The EUROSTROKE Project, even though the results indicated that ECG‐LVH was a predictor for stroke,35 did not consider ECG characteristics necessary in screening for stroke in the general population, since ECG abnormalities did not contribute to the prediction of stroke according to their model of risk scores.36 Our findings suggest that a standard resting ECG could play an important role in identifying patients at increased risk for stroke and that even minor ECG abnormalities may be of importance when assessing the individual patient's global burden of risk. ECG abnormalities together with low apoA1 levels could help identify elderly patients at increased risk for stroke and thereby contribute to reduction of suffering and disability if effective preventive measures are instituted.
In conclusion, mid‐life values for blood pressure and ECG abnormalities retain their predictive value over long follow‐up periods, even though they improved in predictive power when re‐measured in elderly people. Despite lower prevalence, ECG abnormalities had greater impact at age 50 years than at age 70 years. By contrast, there was evidence that ApoA1 may protect from future stroke in elderly people.
ApoA1 - apolipoprotein A1
apoB apolipoprotein B - CHD, coronary heart disease
CVD - cardiovascular disease
ECG‐LVH - ECG‐left ventricular hypertrophy
HDL - high‐density lipoprotein
LDL - low‐density lipoprotein
SBP - systolic blood pressure
TIA - transient ischaemic attack
ULSAM - Uppasala Longitudinal Study of Adult Men
Funding: This work was funded by the Medical Faculty at Uppsala University, Royal Society of Science, Swedish Council for Planning and Co‐ordination of Research, Swedish National Association against Heart and Lung Disease and the Swedish Medical Research Council. None of the funders had any role in the study design; in the collection, analysis, and interpretation of data; in the writing of the manuscript; or in the decision to submit the manuscript for publication.

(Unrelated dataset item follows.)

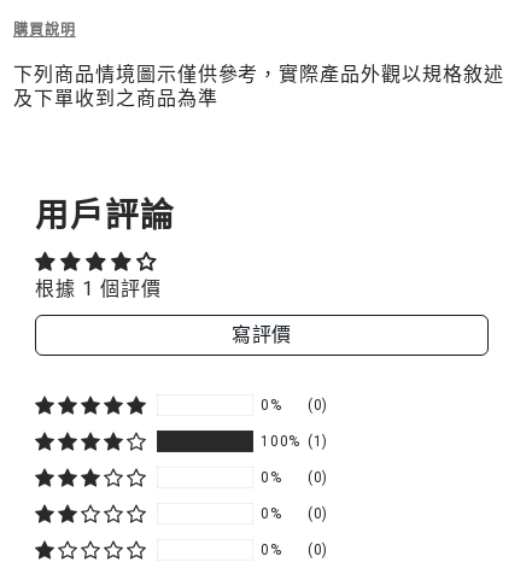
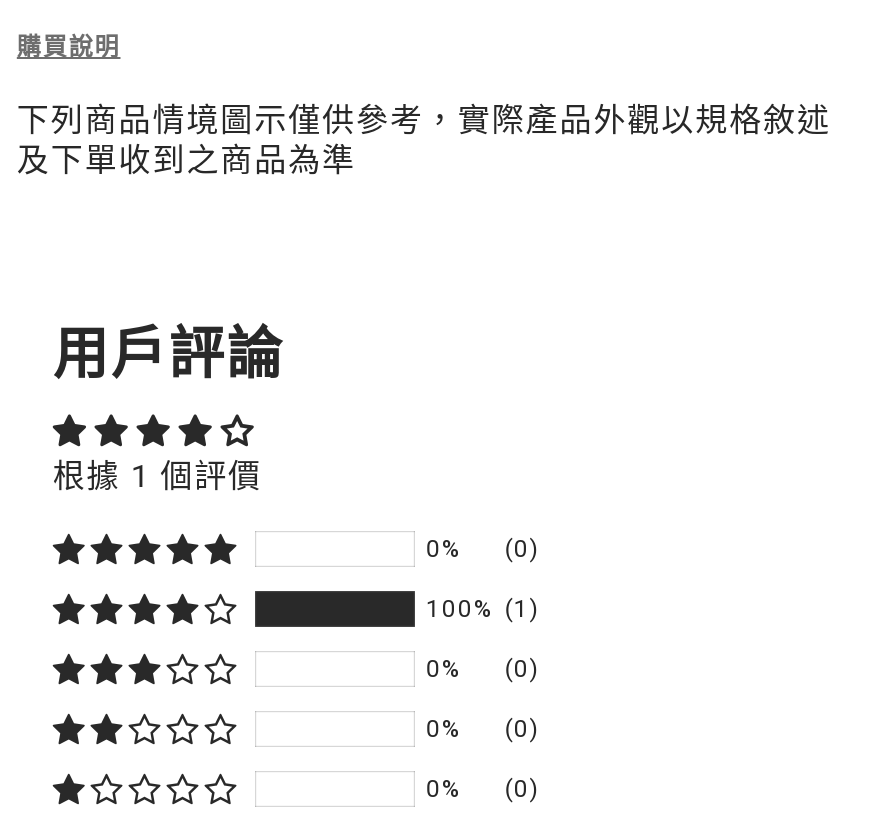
[231,323,292,346] 寫評價 -> none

Competing interests: BZ, BW and JS have nothing to declare. During the time the study was conducted, CSM, JH and LL were also employed by AstraZeneca, Research and Development, Sweden but AstraZeneca has not had any role in the study design; in the collection, analysis and interpretation of data; in the writing of the manuscript; or in the decision to submit the manuscript for publication.

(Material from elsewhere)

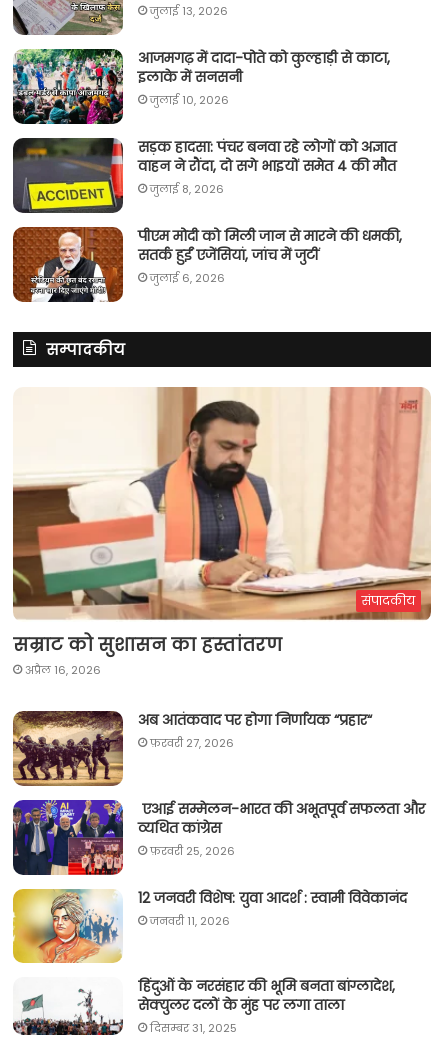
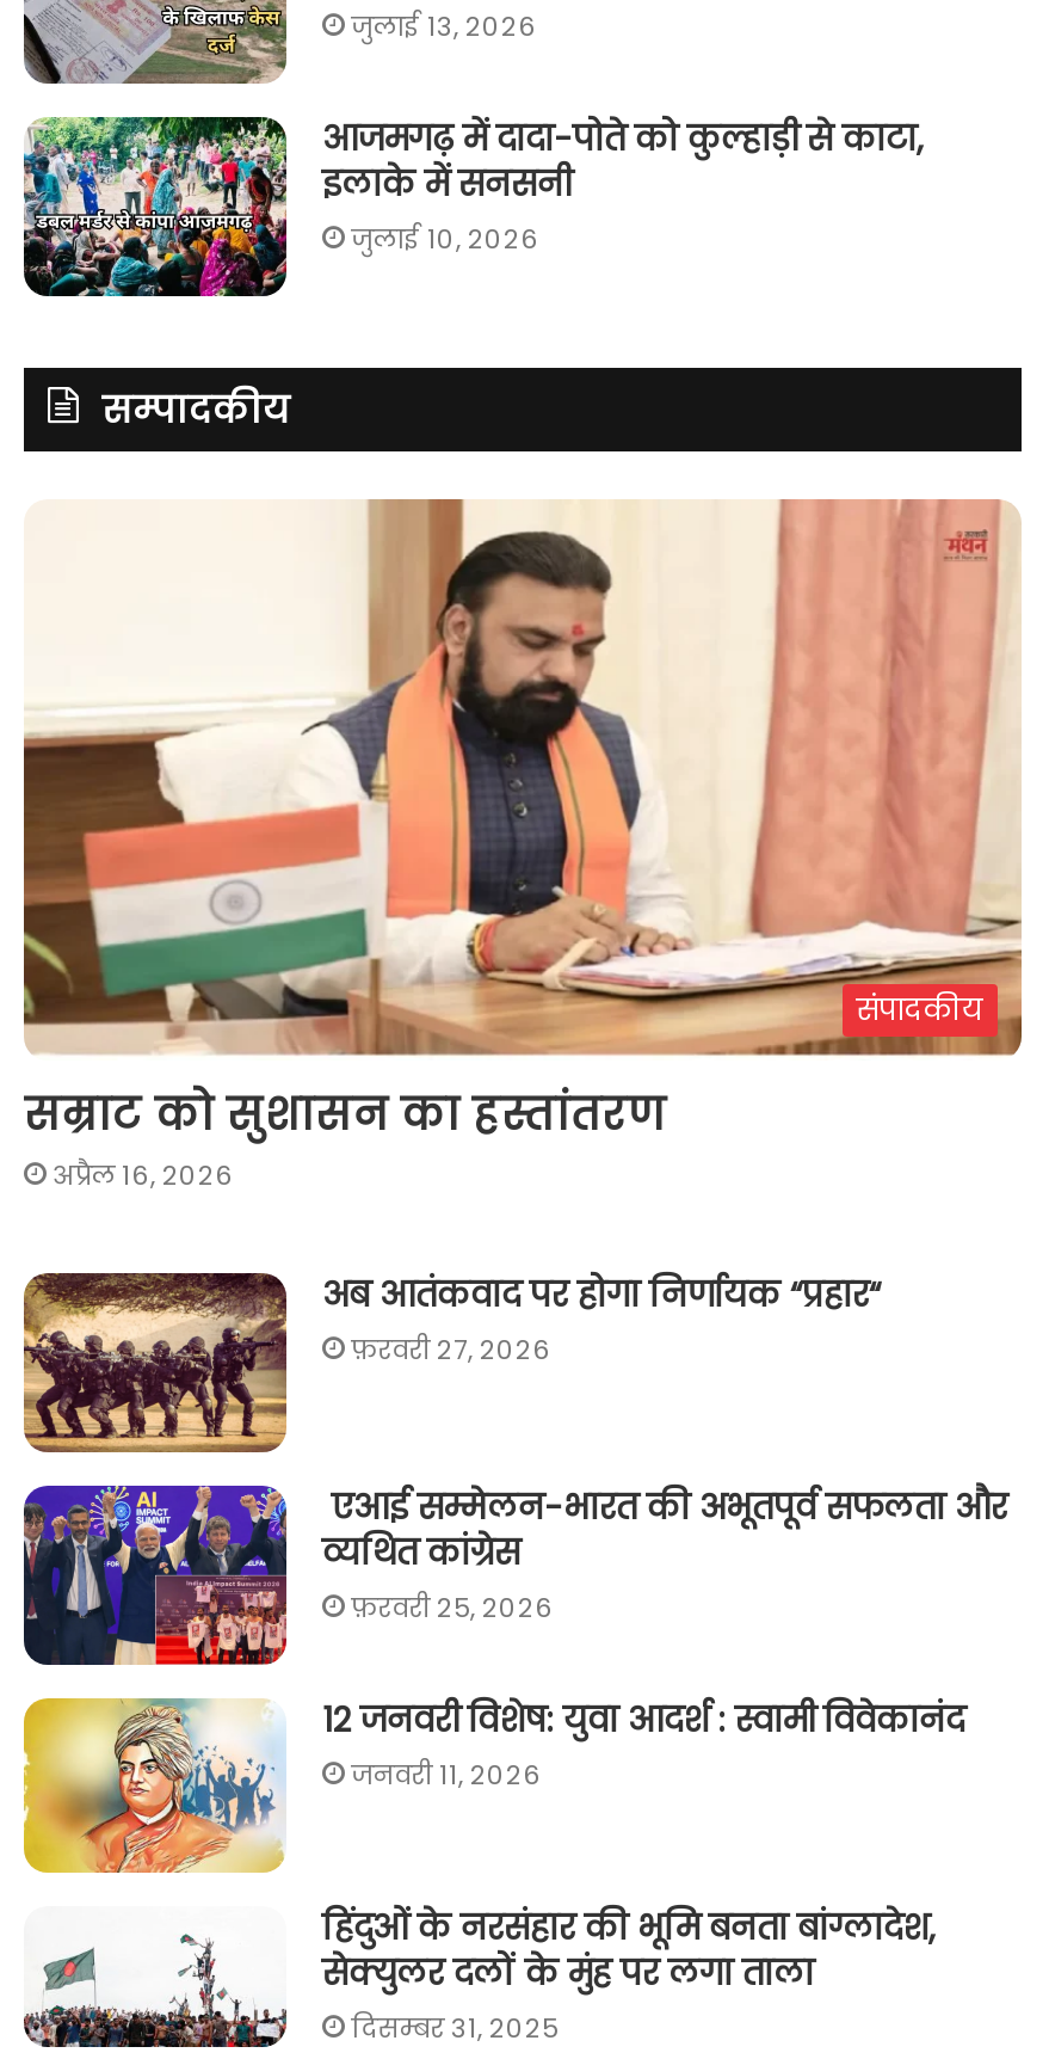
[13,137,402,286] [image] | सड़क हादसा: पंचर बनवा रहे लोगों को अज्ञात | वाहन ने रौंदा, दो सगे भाइयों समेत 4 की मौत | जुलाई 8, 2026 | पीएम मोदी को मिली जान से मारने की धमकी, | सतर्क हुईं एजेंसियां, जांच में जुटीं | जुलाई 6, 2026 -> none
[12,226,124,303] [image] -> none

Contributions: All authors participated in the design of the study and helped to draft the manuscript. All authors read and approved the final manuscript. CSM performed the statistical analyses and JH provided statistical expertise.
Ethical approval: All subjects have given informed consent and the ethics committee of the Faculty of Medicine, Uppsala University, has approved the Uppsala Longitudinal Study of Adult Men.